Does Trump, a man given to impulsive actions, have what it takes to prosecute what could be a long and far bloodier war? And what happens if it touches the American home front?

“Trump’s targeting of Iran’s leadership will almost certainly lead to attempts to target Trump and other top U.S. officials,” wrote Thomas S. Warrick, a nonresident senior fellow in the Scowcroft Middle East Security Initiative and a former deputy assistant secretary for counterterrorism policy in the U.S .Department of Homeland Security. “The Secret Service, the Federal Bureau of Investigation, and the U.S. Capitol Police will all be tested in the coming weeks and can afford zero failures. Iran will try every cyber trick it can mount, testing the Department of Homeland Security, the private sector, and U.S cyber defenses.”

Naively, perhaps, Trump is looking toward a far shorter war. As he told The New York Times, “Well, we intended four to five weeks.”

“It won’t be difficult,” Trump added. “We have tremendous amounts of ammunition. You know, we have ammunition stored all over the world in different countries.”

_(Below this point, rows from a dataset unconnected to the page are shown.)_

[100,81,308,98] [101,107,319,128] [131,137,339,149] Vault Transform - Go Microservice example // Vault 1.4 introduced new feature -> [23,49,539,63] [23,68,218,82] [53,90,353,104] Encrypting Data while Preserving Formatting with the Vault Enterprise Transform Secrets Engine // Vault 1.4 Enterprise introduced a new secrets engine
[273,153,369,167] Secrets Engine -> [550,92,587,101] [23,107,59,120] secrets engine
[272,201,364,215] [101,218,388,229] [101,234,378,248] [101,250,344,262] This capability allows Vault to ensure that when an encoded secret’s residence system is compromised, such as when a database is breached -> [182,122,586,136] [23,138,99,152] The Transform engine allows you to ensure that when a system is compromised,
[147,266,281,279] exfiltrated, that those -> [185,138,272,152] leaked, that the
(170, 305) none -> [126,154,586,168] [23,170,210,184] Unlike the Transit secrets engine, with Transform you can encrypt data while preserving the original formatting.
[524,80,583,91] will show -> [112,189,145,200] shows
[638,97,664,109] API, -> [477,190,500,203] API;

But Trump said he hoped Iran’s elite military forces — including hardened officers of the IRGC — would simply turn over their weapons to the Iranian populace. As the newspaper pointed out, however, those same security forces — in particular, the Basij, which organizes local militia — opened fire on protesters in January, killing thousands.

Trump seems to think Iran will turn out to be like the quick fix he engineered in Venezuela. Never mind that Venezuela’s defense infrastructure was weak while Iran still holds a massive, diverse missile stockpile, a sophisticated drone network and a military that can reach far around the region. Or that the theocratic state has a highly motivated ideological base.

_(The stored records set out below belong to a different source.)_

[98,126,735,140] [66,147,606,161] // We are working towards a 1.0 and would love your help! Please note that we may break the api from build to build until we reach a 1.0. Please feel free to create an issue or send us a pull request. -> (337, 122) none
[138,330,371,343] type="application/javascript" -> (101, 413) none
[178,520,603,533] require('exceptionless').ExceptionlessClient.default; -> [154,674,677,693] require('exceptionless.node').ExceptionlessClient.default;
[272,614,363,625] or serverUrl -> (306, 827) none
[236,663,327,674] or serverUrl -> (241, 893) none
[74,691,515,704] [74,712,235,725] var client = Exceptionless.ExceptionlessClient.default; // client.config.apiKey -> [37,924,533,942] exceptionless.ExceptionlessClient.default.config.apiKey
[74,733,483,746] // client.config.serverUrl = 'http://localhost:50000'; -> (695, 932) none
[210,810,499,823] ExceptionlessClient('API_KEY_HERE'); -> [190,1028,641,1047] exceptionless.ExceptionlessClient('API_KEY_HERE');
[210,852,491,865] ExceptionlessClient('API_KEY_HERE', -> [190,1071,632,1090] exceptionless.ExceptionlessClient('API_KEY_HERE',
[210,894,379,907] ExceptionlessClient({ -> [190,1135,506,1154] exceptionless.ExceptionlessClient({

Unlike Trump — whose military experience consisted of dodging the draft during the Vietnam War — the Prussian military theorist Carl von Clausewitz in the 1800s knew a lot about international conflict. “War is the realm of uncertainty; three quarters of the factors on which action in war is based are wrapped in a fog of greater or lesser uncertainty,” he said.

And then there is a tart comment attributed to Niccolò Machiavelli: “Wars begin when you will, but they do not end when you please.”

Someone will take Khamenei’s place, of course. And he will control a weakened but still well-armed country whose regime now has its back against the wall. Just how that will turn out — both in the short and long run — is a massive unknown.

It is true, as the Times’s Stephens wrote, that it is impossible to imagine anything like Mideast peace without the end of this regime. But will that be the way this all goes?